Task input:
########
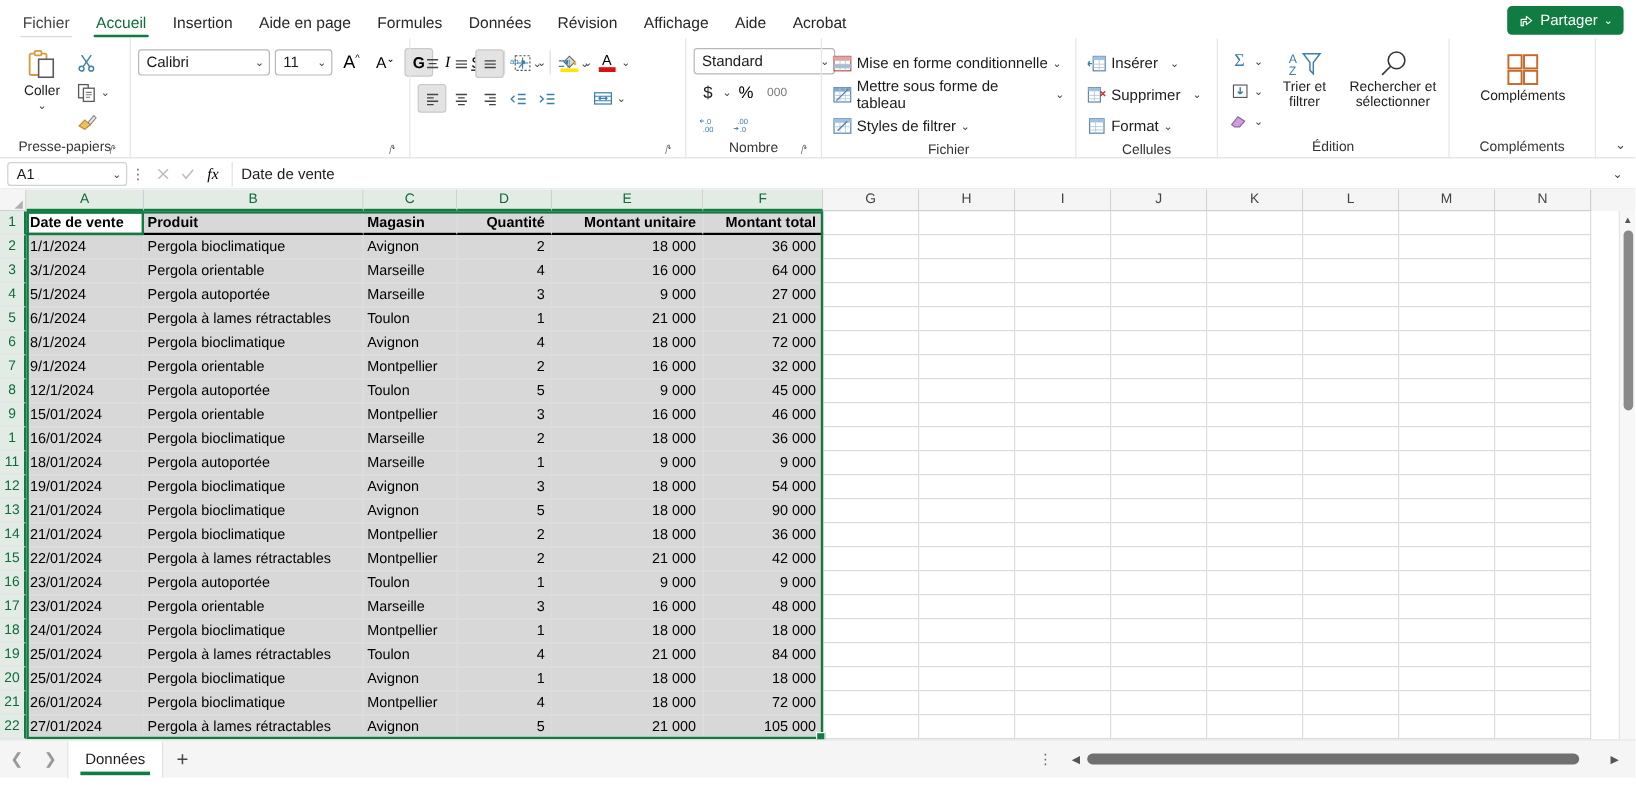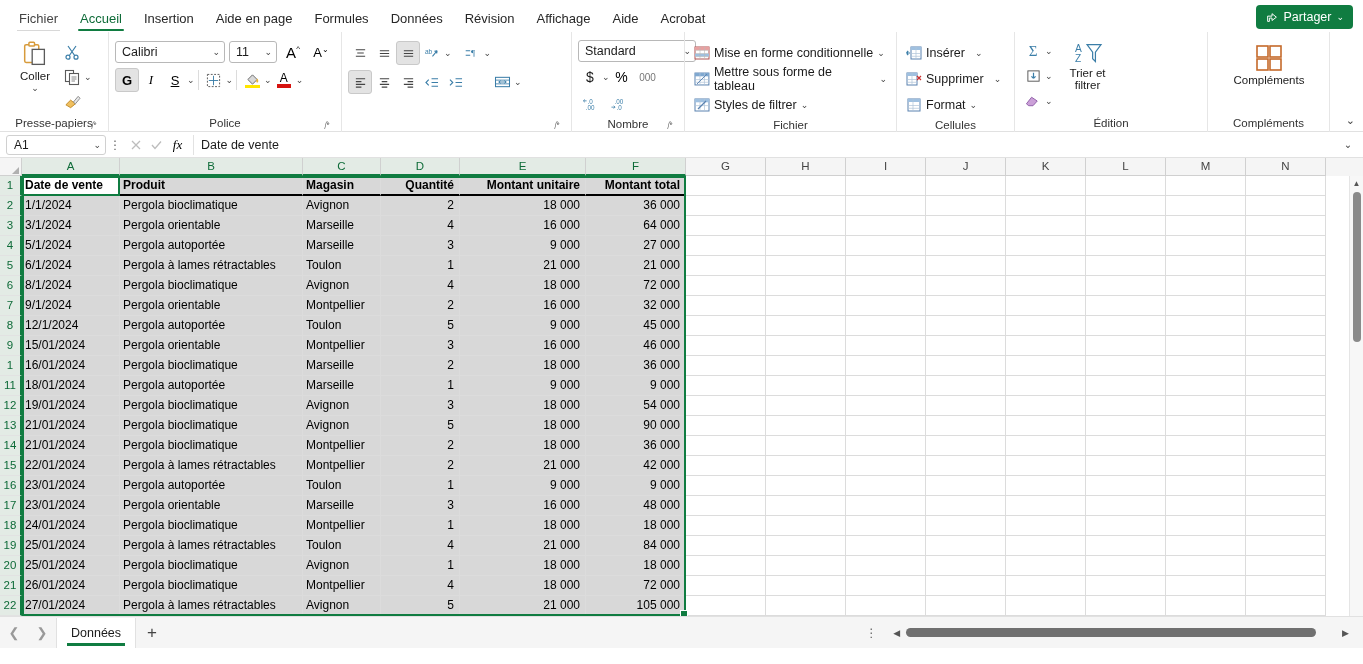--- a/index.html
+++ b/index.html
@@ -253,21 +253,21 @@
             <path d="M10 8 L15 2 L17 4 L12 10 Z" fill="#e8e8e8" stroke="#8a8a8a" stroke-width="1"></path>
           </svg>
         </div>
       </div>
     </div>
     <div class="rgroup-label">Presse-papiers</div>
     <div class="dlg">⭚</div>
   </div>
 
   <div class="rgroup" style="width:233px">
-    <div class="rgroup-body" style="flex-direction:column;padding-top:4px;gap:4px">
+    <div class="rgroup-body" style="flex-direction:row;padding-top:4px;gap:4px">
       <div style="display:flex;align-items:center;gap:4px">
         <div class="combo" style="width:110px">
           <span>Calibri</span>
           <span class="chev">⌄</span>
         </div>
         <div class="combo" style="width:48px">
           <span>11</span>
           <span class="chev">⌄</span>
         </div>
         <div class="sqbtn">
@@ -307,21 +307,20 @@
           <div style="width:15px;height:3px;background:#ffe600;margin-top:-1px"></div>
         </div>
         <span class="chev">⌄</span>
         <div class="sqbtn" style="flex-direction:column;gap:0">
           <span style="font-size:12px;line-height:12px">A</span>
           <div style="width:14px;height:3.5px;background:#d6130f"></div>
         </div>
         <span class="chev">⌄</span>
       </div>
     </div>
-    <div class="rgroup-label">Police</div>
     <div class="dlg">⭚</div>
   </div>
 
   <div class="rgroup" style="width:230px">
     <div class="rgroup-body" style="flex-direction:column;padding-top:5px;gap:5px">
       <div style="display:flex;align-items:center">
         <div class="sqbtn">
           <svg width="15" height="13" viewBox="0 0 16 14">
             <path d="M3 3 H13 M4.5 6.5 H11.5 M3 10 H13" stroke="#444" stroke-width="1.2"></path>
           </svg>
@@ -531,20 +530,27 @@
           <span class="chev">⌄</span>
         </div>
       </div>
       <div class="btn" style="width:58px;margin-left:6px">
         <svg width="30" height="26" viewBox="0 0 32 28">
           <text x="2" y="12" font-size="11" fill="#3b7ea8" font-family="Liberation Sans">A</text>
           <text x="2" y="23" font-size="11" fill="#3b7ea8" font-family="Liberation Sans">Z</text>
           <path d="M15 4 H30 L24 12 V22 L21 19 V12 Z" fill="none" stroke="#3b7ea8" stroke-width="1.3"></path>
         </svg>
         <span class="lbl" style="line-height:12px">Trier et filtrer</span>
+      </div>
+      <div class="btn" style="width:84px;margin-left:4px">
+        <svg width="30" height="26" viewBox="0 0 30 28">
+          <circle cx="18" cy="10" r="7.5" fill="none" stroke="#333" stroke-width="1.4"></circle>
+          <path d="M12.5 15.5 L5 23" stroke="#333" stroke-width="1.4"></path>
+        </svg>
+        <span class="lbl" style="line-height:12px">Rechercher et sélectionner</span>
       </div>
     </div>
     <div class="rgroup-label">Édition</div>
   </div>
 
   <div class="rgroup" style="width:122px">
     <div class="rgroup-body" style="justify-content:center;padding-top:4px">
       <div class="btn" style="width:100px">
         <svg width="32" height="32" viewBox="0 0 32 32">
           <rect x="4" y="4" width="11" height="11" fill="none" stroke="#c5692a" stroke-width="1.6"></rect>

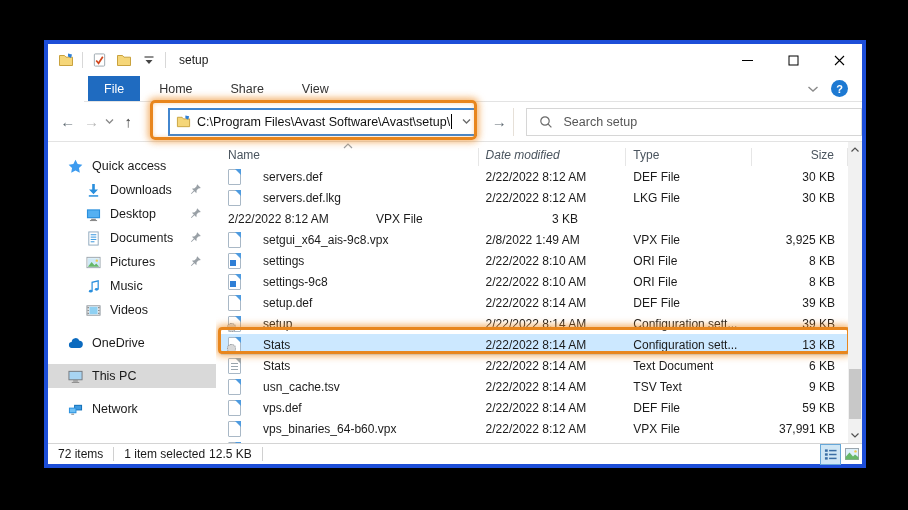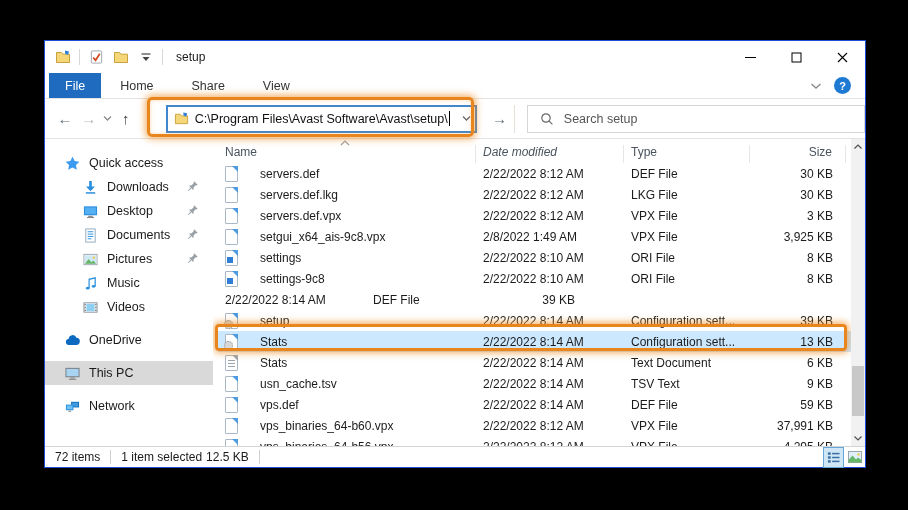--- a/index.html
+++ b/index.html
@@ -1,31 +1,31 @@
 <!DOCTYPE html>
 <html><head>
 <meta charset="utf-8">
 <style>
   * { margin:0; padding:0; box-sizing:border-box; }
   html,body { width:908px; height:510px; background:#000; overflow:hidden;
               font-family:"Liberation Sans", sans-serif; }
   .window { position:absolute; left:44px; top:40px; width:822px; height:428px;
-            background:#fff; border:1px solid #1d4ed8; display:flex; flex-direction:column; }
+            background:#fff; border:4px solid #1d4ed8; display:flex; flex-direction:column; }
 
   
   .titlebar { height:32px; display:flex; align-items:center; flex:none; }
   .qat { display:flex; align-items:center; gap:7px; padding-left:9px; }
   .qat .sep { width:1px; height:16px; background:#d8d8d8; }
   .qat-btn { display:flex; align-items:center; justify-content:center; width:18px; height:18px; }
   .win-title { font-size:12px; color:#1a1a1a; margin-left:6px; }
   .win-controls { margin-left:auto; display:flex; height:32px; }
   .win-btn { width:46px; height:32px; display:flex; align-items:center; justify-content:center; }
 
   
-  .ribbon { height:26px; display:flex; align-items:stretch; border-bottom:1px solid #e3e3e3; flex:none; }
+  .ribbon { height:26px; display:flex; align-items:stretch; border-bottom:1px solid #e3e3e3; flex:none;margin-left:36px; }
   .tab { font-size:12.5px; color:#333; padding:0 19px; display:flex; align-items:center; }
   .tab.active { background:#1f6bc0; color:#fff; margin-left:4px; padding:0 16px; }
   .ribbon-right { margin-left:auto; display:flex; align-items:center; gap:12px; padding-right:14px; }
   .help-circle { width:17px; height:17px; border-radius:50%; background:#1d79d2; color:#fff;
                  font-size:11px; font-weight:bold; display:flex; align-items:center; justify-content:center; }
 
   
   .navbar { height:40px; position:relative; display:flex; align-items:center; flex:none;
             border-bottom:1px solid #e3e3e3; }
   .nav-arrow { font-size:15px; color:#5f6a72; width:24px; text-align:center; }
@@ -383,24 +383,20 @@
       <div class="row">
         <div class="c-name">
             <span class="ficon" data-icon="generic-file-icon"></span>
             <span>servers.def.lkg</span>
           </div>
         <div class="c-date">2/22/2022 8:12 AM</div>
         <div class="c-type">LKG File</div>
         <div class="c-size">30 KB</div>
       </div>
       <div class="row">
-        <div class="c-name">
-            <span class="ficon" data-icon="generic-file-icon"></span>
-            <span>servers.def.vpx</span>
-          </div>
         <div class="c-date">2/22/2022 8:12 AM</div>
         <div class="c-type">VPX File</div>
         <div class="c-size">3 KB</div>
       </div>
       <div class="row">
         <div class="c-name">
             <span class="ficon" data-icon="generic-file-icon"></span>
             <span>setgui_x64_ais-9c8.vpx</span>
           </div>
         <div class="c-date">2/8/2022 1:49 AM</div>
@@ -419,20 +415,24 @@
       <div class="row">
         <div class="c-name">
             <span class="ficon" data-icon="ori-file-icon"></span>
             <span>settings-9c8</span>
           </div>
         <div class="c-date">2/22/2022 8:10 AM</div>
         <div class="c-type">ORI File</div>
         <div class="c-size">8 KB</div>
       </div>
       <div class="row">
+        <div class="c-name">
+            <span class="ficon" data-icon="generic-file-icon"></span>
+            <span>setup.def</span>
+          </div>
         <div class="c-date">2/22/2022 8:14 AM</div>
         <div class="c-type">DEF File</div>
         <div class="c-size">39 KB</div>
       </div>
       <div class="row">
         <div class="c-name">
             <span class="ficon" data-icon="config-file-icon"></span>
             <span>setup</span>
           </div>
         <div class="c-date">2/22/2022 8:14 AM</div>

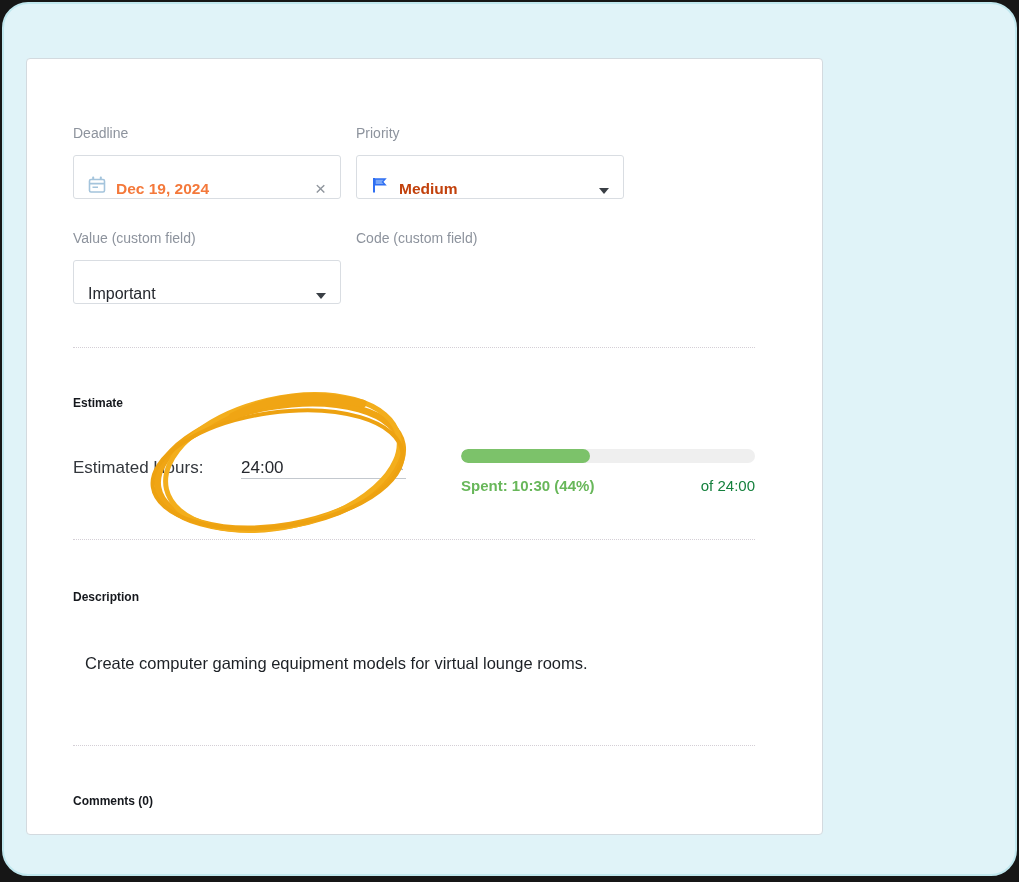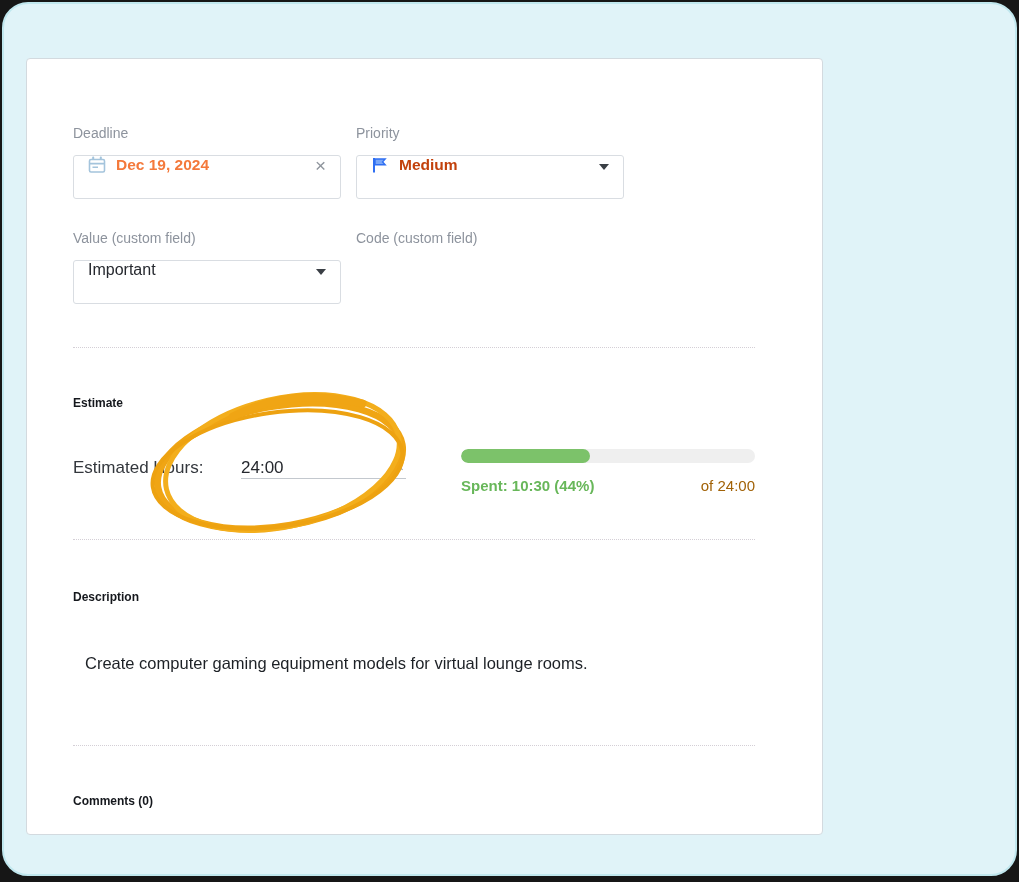--- a/index.html
+++ b/index.html
@@ -33,21 +33,21 @@
   .field { width: 268px; }
   .field-label {
     font-size: 14px; color: #8d939d;
     line-height: 17px; margin-bottom: 13px;
   }
   .control {
     height: 44px;
     border: 1px solid #d9dde2;
     border-radius: 3px;
     background: #fff;
-    display: flex; align-items: flex-start;
+    display: flex; align-items: flex-end;
     padding: 0 14px;
     font-size: 16px; color: #25282e;
     cursor: pointer;
   }
   .control .grow { flex: 1; }
   .date-text { color: #f4793b; font-weight: 700; font-size: 15.5px; margin-left: 10px; }
   .clear-x { color: #8f959d; font-size: 19px; line-height: 19px; font-weight: 400; cursor: pointer; }
   .arrow-icon { display: inline-block; flex: none; }
   .priority-text { color: #c2410c; font-weight: 700; font-size: 15.5px; margin-left: 11px; }
   
@@ -81,21 +81,21 @@
   }
   .progress-fill {
     height: 100%; background: #7cc26a; border-radius: 7px;
     width: 0%;
   }
   .progress-meta {
     display: flex; justify-content: space-between; align-items: flex-end;
     margin-top: 14px;
   }
   .spent-text { color: #68b75a; font-weight: 700; font-size: 15px; }
-  .of-text { color: #a16207; font-size: 15px; }
+  .of-text { color: #15803d; font-size: 15px; }
   
   .description-heading { margin-top: 47px; }
   .description-text {
     margin-top: 46px; margin-left: 12px;
     font-size: 16.5px; color: #1d2126; line-height: 20px;
   }
   .comments-heading { margin-top: 45px; }
   
   .annotation {
     position: absolute;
########
The task:
Look through the entries and find each line that has the string "servers". Copy those lines.

Output below:
             <span>servers.def.lkg</span>
-            <span>servers.def.vpx</span>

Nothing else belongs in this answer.